What is needed is the full set of records, word for word, with no pictures.

*Records from a collection*

*****

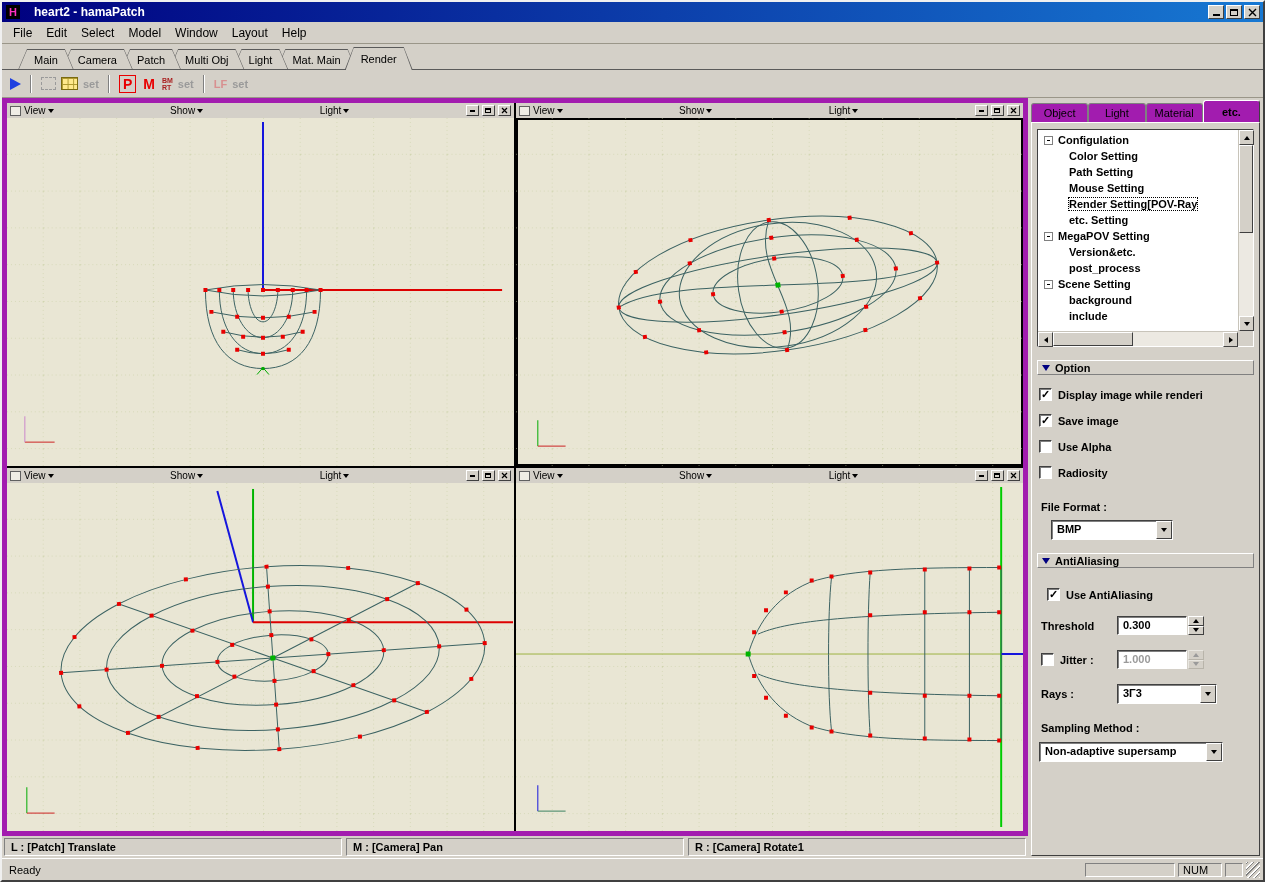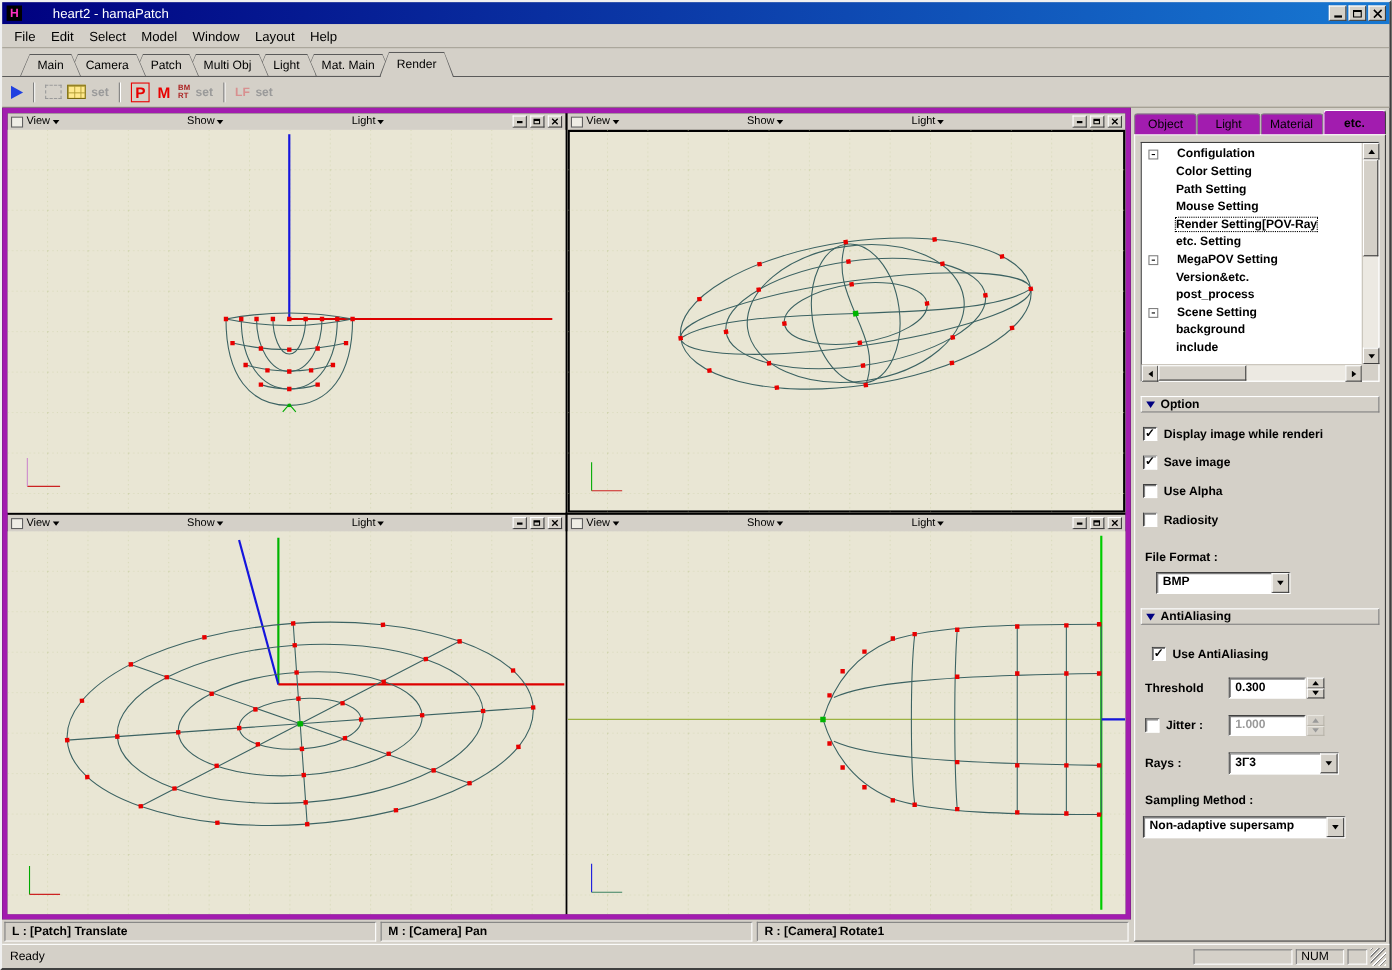--- a/index.html
+++ b/index.html
@@ -10,21 +10,21 @@
     background:#D4D0C8; overflow:hidden;
   }
   .window { width:1265px; height:882px; display:flex; flex-direction:column;
     background:#D4D0C8; border:2px solid; border-color:#f0f0f0 #404040 #404040 #f0f0f0; }
 
   
   .titlebar { height:20px; flex:none; background:linear-gradient(90deg,#000080,#1778d2);
     display:flex; align-items:center; padding:0 3px 0 4px; }
   .app-icon { width:14px; height:14px; background:#000; color:#ff30c0; font-weight:bold;
     font-size:11px; line-height:14px; text-align:center; flex:none; }
-  .title-text { color:#fff; font-weight:normal; font-size:12px; margin-left:16px; flex:1;
+  .title-text { color:#fff; font-weight:bold; font-size:12px; margin-left:2px; flex:1;
     white-space:nowrap; overflow:hidden;padding-left:12px; }
   .tb-btn { width:16px; height:14px; background:#D4D0C8; border:1px solid;
     border-color:#fff #404040 #404040 #fff; margin-left:2px; flex:none;
     display:flex; align-items:flex-end; justify-content:center; position:relative; }
   .ico-minbar { width:7px; height:2px; background:#000; margin-bottom:2px; }
   .ico-maxbox { width:8px; height:7px; border:1px solid #000; border-top:2px solid #000; margin:0 auto 2px; }
   .ico-x { position:absolute; left:3px; top:2px; }
 
   
   .menubar { height:22px; flex:none; display:flex; align-items:center; padding-left:4px;
@@ -101,21 +101,21 @@
     border-color:#fff #404040 transparent #fff; }
   .sp-body { flex:1; border:1px solid; border-color:#fff #404040 #404040 #fff;
     padding:6px 5px 4px 5px; display:flex; flex-direction:column; overflow:hidden; min-height:0; }
 
   .tree-box { height:218px; flex:none; position:relative; background:#fff;
     border:1px solid; border-color:#404040 #fff #fff #404040; }
   .tree-list { position:absolute; left:0; top:0; right:15px; bottom:15px;
     overflow:hidden; padding:2px 0 0 4px; }
   .tree-row { height:16px; display:flex; align-items:center; white-space:nowrap; font-weight:bold; }
   .tree-row.child { padding-left:27px; }
-  .tree-row.root { padding-left:2px;gap:12px; }
+  .tree-row.root { padding-left:2px; }
   .expander { width:9px; height:9px; border:1px solid #808080; background:#fff;
     position:relative; margin-right:5px; flex:none; }
   .expander::after { content:""; position:absolute; left:2px; right:2px; top:3px; height:1px; background:#000; }
   .tree-row.selected .tlabel { outline:1px dotted #000; }
   .vscroll { position:absolute; right:0; top:0; bottom:15px; width:15px;
     background:#ece9e2; display:flex; flex-direction:column; border-left:1px solid #c8c4ba; }
   .hscroll { position:absolute; left:0; bottom:0; right:15px; height:15px;
     background:#ece9e2; display:flex; border-top:1px solid #c8c4ba; }
   .corner { position:absolute; right:0; bottom:0; width:15px; height:15px; background:#D4D0C8; }
   .sbtn { width:15px; height:15px; flex:none; background:#D4D0C8; border:1px solid;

*****

*EXERCISE OUTPUT*
--- a/index.html
+++ b/index.html
@@ -10,21 +10,21 @@
     background:#D4D0C8; overflow:hidden;
   }
   .window { width:1265px; height:882px; display:flex; flex-direction:column;
     background:#D4D0C8; border:2px solid; border-color:#f0f0f0 #404040 #404040 #f0f0f0; }
 
   
   .titlebar { height:20px; flex:none; background:linear-gradient(90deg,#000080,#1778d2);
     display:flex; align-items:center; padding:0 3px 0 4px; }
   .app-icon { width:14px; height:14px; background:#000; color:#ff30c0; font-weight:bold;
     font-size:11px; line-height:14px; text-align:center; flex:none; }
-  .title-text { color:#fff; font-weight:normal; font-size:12px; margin-left:16px; flex:1;
+  .title-text { color:#fff; font-weight:bold; font-size:12px; margin-left:2px; flex:1;
     white-space:nowrap; overflow:hidden;padding-left:12px; }
   .tb-btn { width:16px; height:14px; background:#D4D0C8; border:1px solid;
     border-color:#fff #404040 #404040 #fff; margin-left:2px; flex:none;
     display:flex; align-items:flex-end; justify-content:center; position:relative; }
   .ico-minbar { width:7px; height:2px; background:#000; margin-bottom:2px; }
   .ico-maxbox { width:8px; height:7px; border:1px solid #000; border-top:2px solid #000; margin:0 auto 2px; }
   .ico-x { position:absolute; left:3px; top:2px; }
 
   
   .menubar { height:22px; flex:none; display:flex; align-items:center; padding-left:4px;
@@ -101,21 +101,21 @@
     border-color:#fff #404040 transparent #fff; }
   .sp-body { flex:1; border:1px solid; border-color:#fff #404040 #404040 #fff;
     padding:6px 5px 4px 5px; display:flex; flex-direction:column; overflow:hidden; min-height:0; }
 
   .tree-box { height:218px; flex:none; position:relative; background:#fff;
     border:1px solid; border-color:#404040 #fff #fff #404040; }
   .tree-list { position:absolute; left:0; top:0; right:15px; bottom:15px;
     overflow:hidden; padding:2px 0 0 4px; }
   .tree-row { height:16px; display:flex; align-items:center; white-space:nowrap; font-weight:bold; }
   .tree-row.child { padding-left:27px; }
-  .tree-row.root { padding-left:2px;gap:12px; }
+  .tree-row.root { padding-left:2px; }
   .expander { width:9px; height:9px; border:1px solid #808080; background:#fff;
     position:relative; margin-right:5px; flex:none; }
   .expander::after { content:""; position:absolute; left:2px; right:2px; top:3px; height:1px; background:#000; }
   .tree-row.selected .tlabel { outline:1px dotted #000; }
   .vscroll { position:absolute; right:0; top:0; bottom:15px; width:15px;
     background:#ece9e2; display:flex; flex-direction:column; border-left:1px solid #c8c4ba; }
   .hscroll { position:absolute; left:0; bottom:0; right:15px; height:15px;
     background:#ece9e2; display:flex; border-top:1px solid #c8c4ba; }
   .corner { position:absolute; right:0; bottom:0; width:15px; height:15px; background:#D4D0C8; }
   .sbtn { width:15px; height:15px; flex:none; background:#D4D0C8; border:1px solid;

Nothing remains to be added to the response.